Explanations In Logic-Based Reasoning Systems



A logic-based reasoning system is a software system that generates conclusions that are consistent with a knowledge base (KB). This KB consists of a set of propositions that are interpreted to be true.

There is an increasing trend of adopting logic-based reasoning systems as primary advisers in industries such as medicine, e-commerce, and finance to perform medical diagnosis, product recommendations, and stock market decisions respectively. Although the rate of adoption of logic-based reasoning systems has risen, the acceptance of the conclusions generated by logic-based reasoning systems is not guaranteed because the steps taken to generate conclusions are usually hidden from the user.

Characteristics of Explanations

In order to evaluate the quality of explanations, we must define benchmarks which form a criteria that defines what makes an explanation a good explanation.

  1. Fidelity is a measure of how well the explanation represents the underlying actions of the Logic-Based Reasoning System.
  2. Understandability is a measure of how well the user understands the presented explanation.
  3. Sufficiency focuses on whether the KB of the system has the required information needed to generate an explanation.
  4. Construction Overhead is a measure of the computational difficulty of generating explanations.
  5. Efficiency focuses on the impact of generating an explanation on the run-time of reasoning systems.

Challenges in Current Explanations

The scarcity of explanations in reasoning systems suggests that the area concerned with generating explanations or augmenting reasoning systems with explanation facilities is either relatively new or is riddled with challenges.

  1. Narrowness. Explanation systems seem to allow a limited variety of queries.
  2. Inflexible. The presentation of the explanations is limited to text format and does not cater for other formats such as graphical forms.
  3. Insensitive. Many explanation facilities cannot be tailored to users’ unique requirements. Many explanation facilities are not able to elaborate their explanations or answer follow up questions.
  4. Inextensible. Users cannot modify or extend many existing explanation facilities.
  5. Unresponsive. Many explanation facilities are not able to elaborate their explanations or answer follow up questions.

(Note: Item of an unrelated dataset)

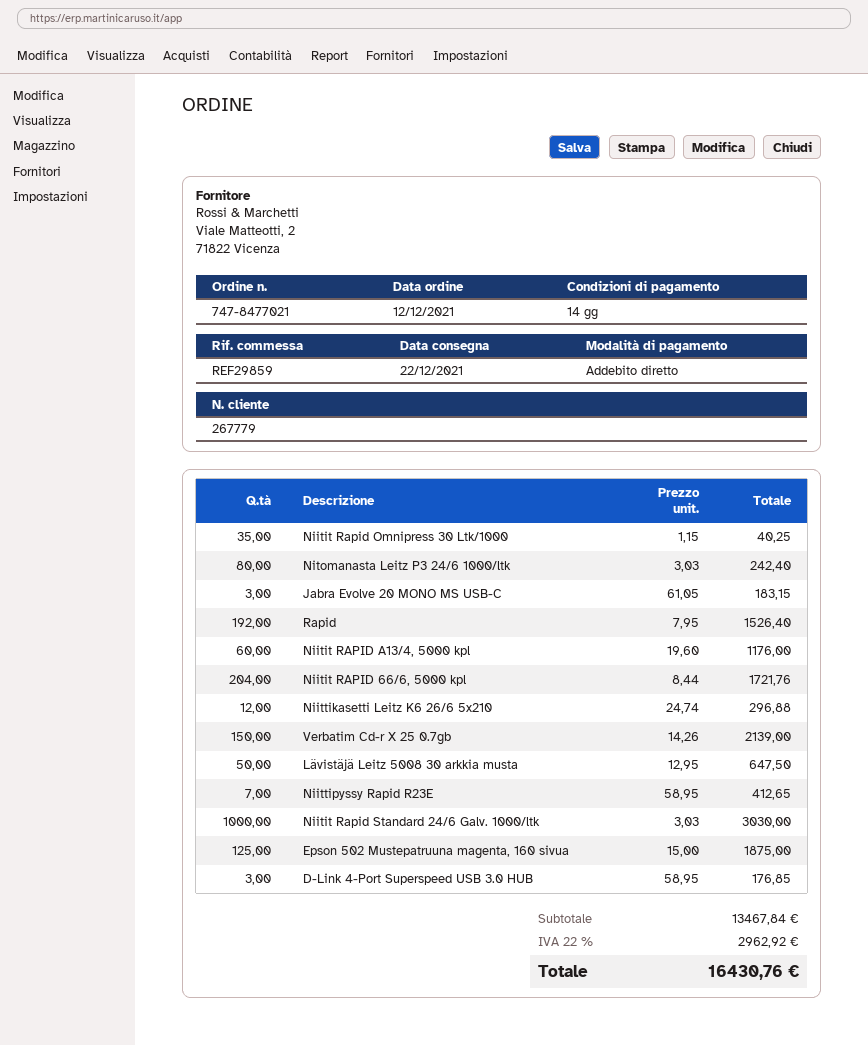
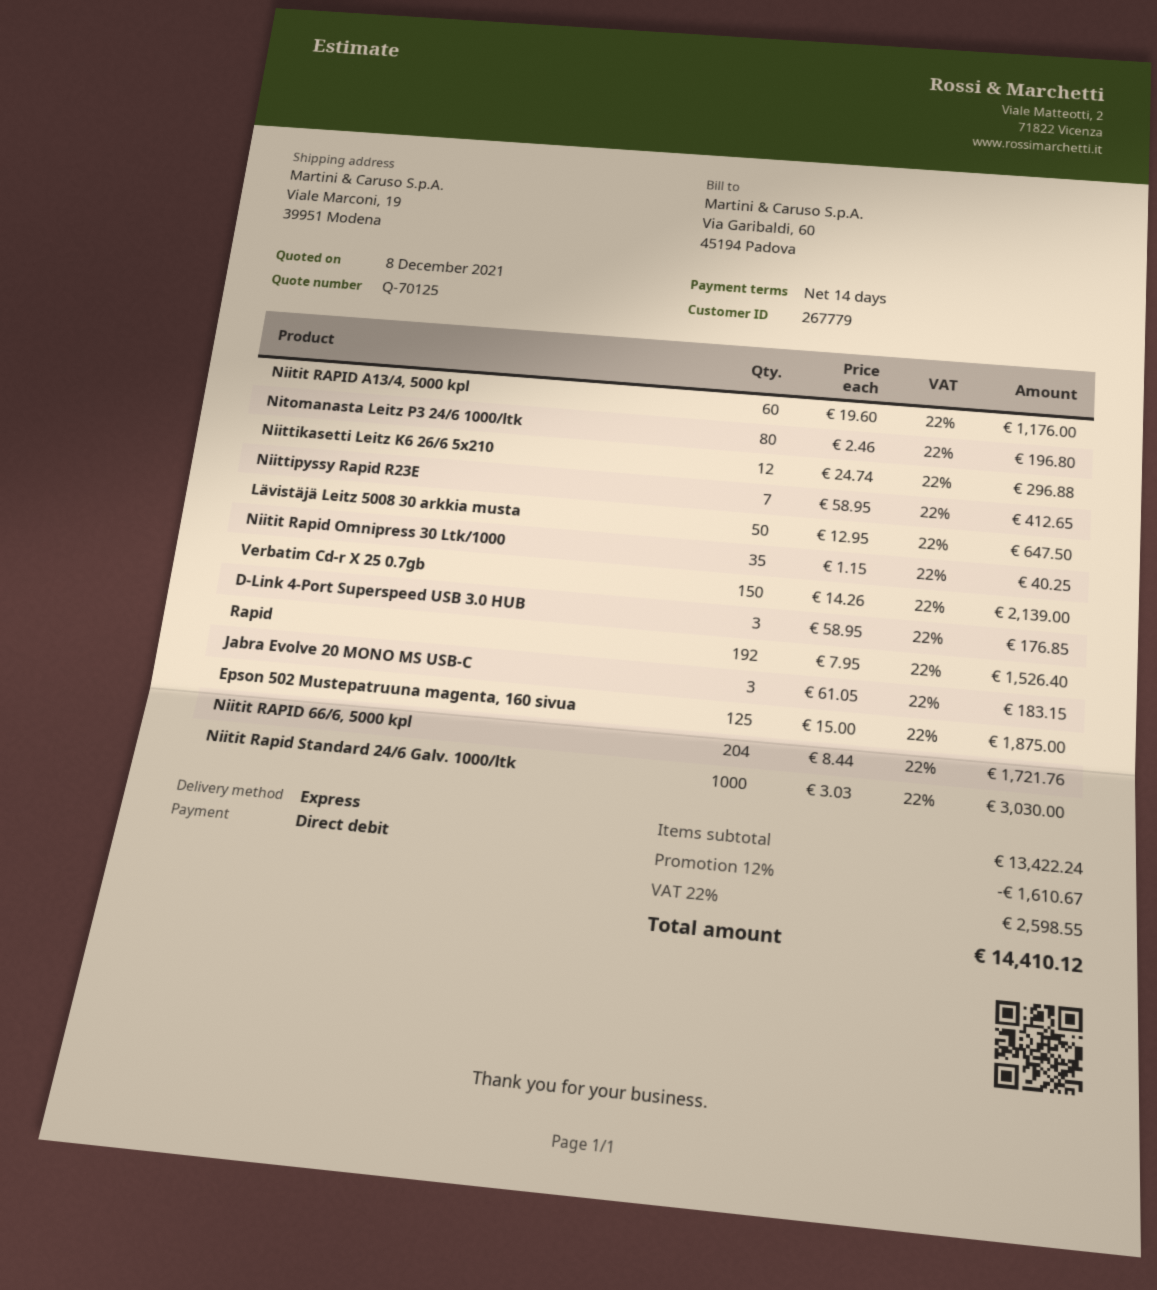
Nitomanasta Leitz P3 24/6 1000/ltk: 80 x 3.03 = 242.40 -> 80 x 2.46 = 196.80
subtotal: 13467.84 -> 13422.24
discount: none -> 12% = 1610.67
tax: 22% = 2962.92 -> 22% = 2598.55
total: 16430.76 -> 14410.12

This section outlines the objectives of our project. The project is composed a theoretical component and a practical component.

Theoretical Objectives

The scope of the theoretical component is focused on generating justification explanations expressed in Attributive Language with Class Complements (ALC) Description Logics (DL); into Natural Language explanations.

  • Introduce ALC DL.
  • Show how to generate single and all possible justifications.
  • Show how to generate proof-trees.
  • Show how to translate ALC DL propositions to Englilsh propositions.
  • Describe how to present proof-trees as explanations

Practical Objectives

The Protégé OWL Ontology Editor is a tool to develop, debug, and reason with ontologies. It provides explanations through a tool developed by Matthew Horridge, but the explanations are difficult to understand for users who are not familiar with description logics or ontologies in general.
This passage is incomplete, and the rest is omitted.